The second major concern was a constitutional one: is it right for the UK Parliament to dictate to the Overseas Territories, which have their own elected representatives, what they should do? This has been done only twice before, to require the decriminalisation of homosexuality and the abolition of capital punishment.
I repeated my argument that if the harm being done is so great that it can no longer be ignored, there is a justification to act, and there clearly is a power to do so.
After all, the issue of money laundering and corruption is not just a domestic matter for the Overseas Territories: it has a massive global impact. This is why the Commons felt it was so important, and justifiable, to act.

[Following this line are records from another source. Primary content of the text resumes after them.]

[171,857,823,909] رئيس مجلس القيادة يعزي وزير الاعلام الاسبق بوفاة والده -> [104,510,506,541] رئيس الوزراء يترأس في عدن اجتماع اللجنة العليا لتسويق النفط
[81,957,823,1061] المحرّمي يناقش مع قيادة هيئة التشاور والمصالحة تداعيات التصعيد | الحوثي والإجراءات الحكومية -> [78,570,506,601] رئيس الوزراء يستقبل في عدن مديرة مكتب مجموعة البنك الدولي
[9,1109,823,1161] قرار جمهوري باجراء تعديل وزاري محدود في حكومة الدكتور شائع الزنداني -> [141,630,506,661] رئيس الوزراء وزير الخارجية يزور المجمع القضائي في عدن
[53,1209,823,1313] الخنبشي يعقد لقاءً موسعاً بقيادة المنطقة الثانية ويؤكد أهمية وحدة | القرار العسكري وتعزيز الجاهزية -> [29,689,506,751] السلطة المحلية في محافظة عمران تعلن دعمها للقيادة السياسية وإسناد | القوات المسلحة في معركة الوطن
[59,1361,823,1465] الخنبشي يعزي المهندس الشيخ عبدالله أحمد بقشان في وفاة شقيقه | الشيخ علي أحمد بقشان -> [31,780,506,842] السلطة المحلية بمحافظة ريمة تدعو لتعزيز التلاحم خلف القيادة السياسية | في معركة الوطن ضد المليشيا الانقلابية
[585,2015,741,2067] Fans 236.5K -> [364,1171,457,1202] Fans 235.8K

I would have preferred a last-minute proposed Government compromise that would only have forced action by the Overseas Territories as a last resort, but regrettably the Speaker did not permit this to be debated.
And, as the Minister conceded, the majority view of MPs was that the Overseas Territories have public registers ahead of these becoming the international standard, not when they do.
Clearly we want to avoid the displacement of ‘dirty money' to other jurisdictions, including in the US. So there must be global measures for transparency. The UK now has the moral high ground to drive such action.